**Instructions for the task**
Find the string "windows" in the data, then copy every line where it is found.

**Dataset excerpts**

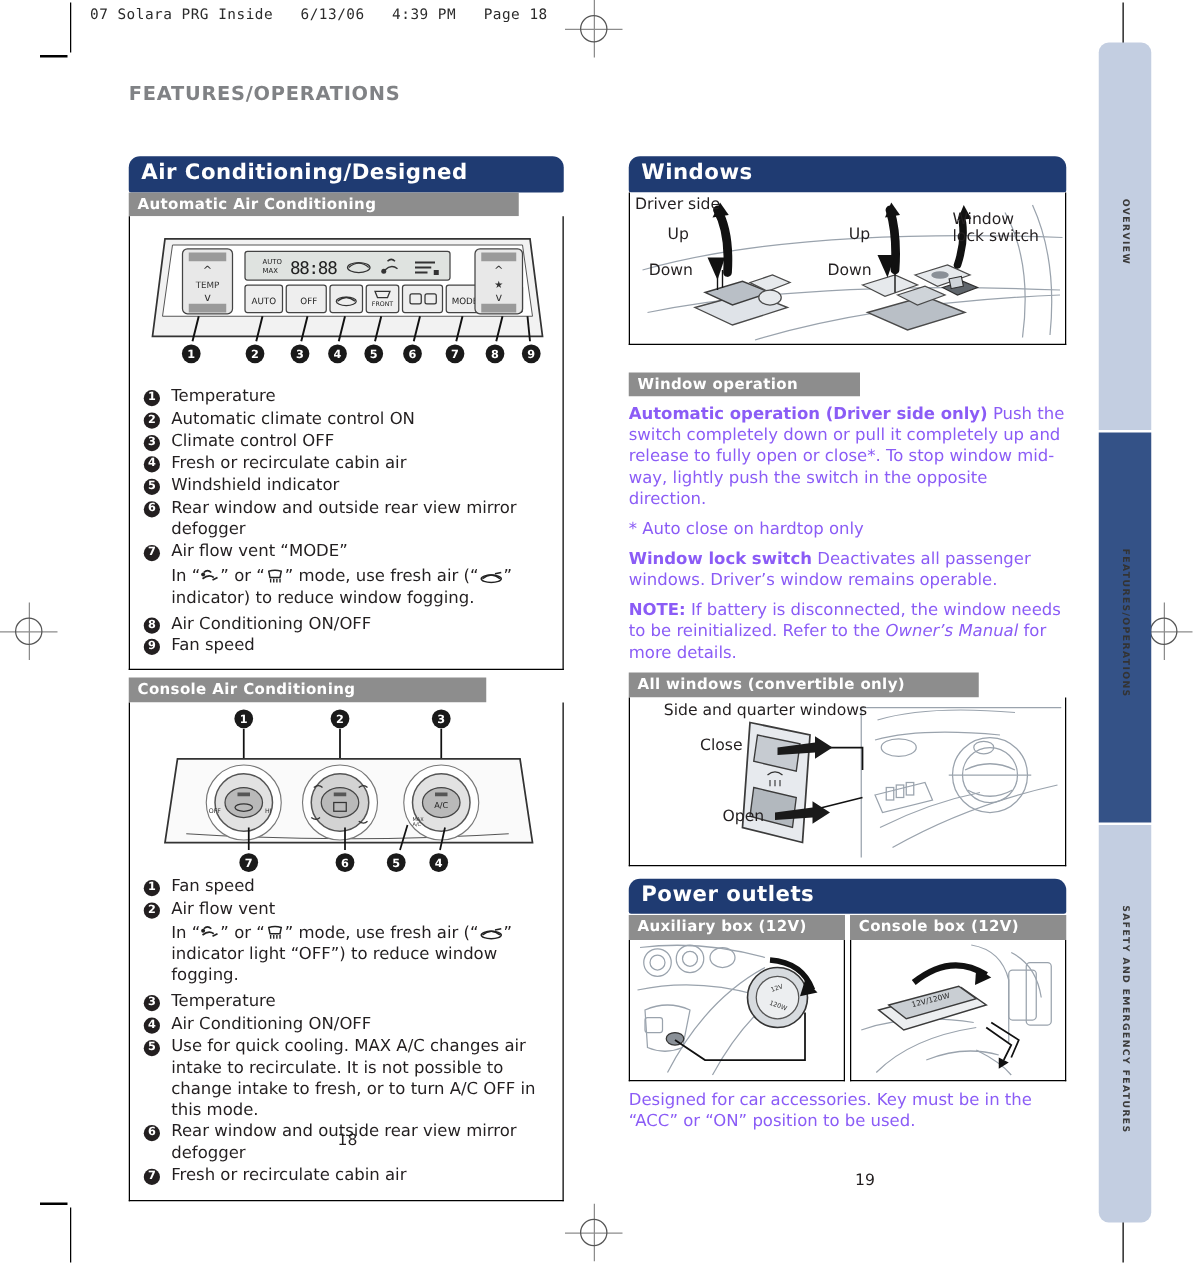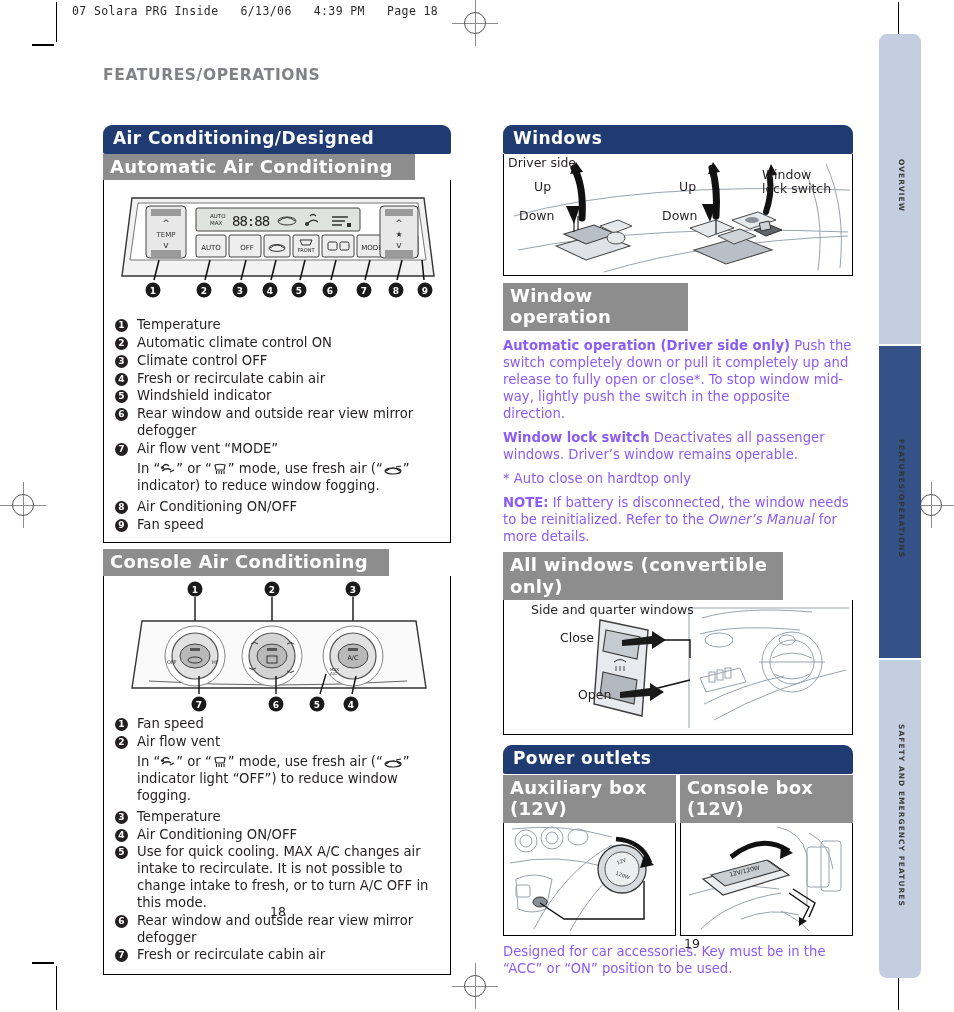--- a/index.html
+++ b/index.html
@@ -51,21 +51,21 @@
     letter-spacing:0.4px;
     padding:4px 0 5px 10px;
     border-radius:9px 9px 2px 2px;
     line-height:1.15;
   }
 
   
   .graybar {
     background:#8d8d8d;
     color:#ffffff;
-    font-size:18px;
+    font-size:12px;
     font-weight:bold;
     letter-spacing:0.3px;
     padding:2px 0 3px 7px;
     line-height:1.2;
   }
   .graybar.w300 { width:312px; }
   .graybar.w285 { width:286px; }
   .graybar.w190 { width:185px; }
   .graybar.w275 { width:280px; }
 
@@ -434,31 +434,31 @@
     <div class="figcap" style="left:30px;top:26px;">Up</div>
     <div class="figcap" style="left:15px;top:55px;">Down</div>
     <div class="figcap" style="left:175px;top:26px;">Up</div>
     <div class="figcap" style="left:158px;top:55px;">Down</div>
     <div class="figcap" style="left:258px;top:14px;">
       <span>Window</span><br>
       <span>lock switch</span>
     </div>
   </div>
 
-  <div class="graybar w190" style="margin-top:7px;">Window operation</div>
+  <div class="graybar w190" style="margin-top:22px;">Window operation</div>
 
   <div class="bodytext" style="margin-top:6px;">
     <p>
       <b>Automatic operation (Driver side only)</b><span> Push the switch completely down or pull it completely up and release to fully open or close*. To stop window mid-way, lightly push the switch in the opposite direction.</span>
     </p>
     <p>
-      <b>Window lock switch</b><span> Deactivates all passenger windows. Driver’s window remains operable.</span>
+      <span>* Auto close on hardtop only</span>
     </p>
     <p>
-      <span>* Auto close on hardtop only</span>
+      <b>Window lock switch</b><span> Deactivates all passenger windows. Driver’s window remains operable.</span>
     </p>
     <p>
       <b>NOTE:</b><span> If battery is disconnected, the window needs to be reinitialized. Refer to the </span><i>Owner’s Manual</i><span> for more details.</span>
     </p>
   </div>
 
   <div class="graybar w275" style="margin-top:3px;">All windows (convertible only)</div>
 
   <div class="figbox" style="width:350px;height:135px;border-top:none;">
     <svg width="348" height="133" viewBox="0 0 348 133">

**Expected answer**
-      <b>Window lock switch</b><span> Deactivates all passenger windows. Driver’s window remains operable.</span>
+      <b>Window lock switch</b><span> Deactivates all passenger windows. Driver’s window remains operable.</span>
   <div class="graybar w275" style="margin-top:3px;">All windows (convertible only)</div>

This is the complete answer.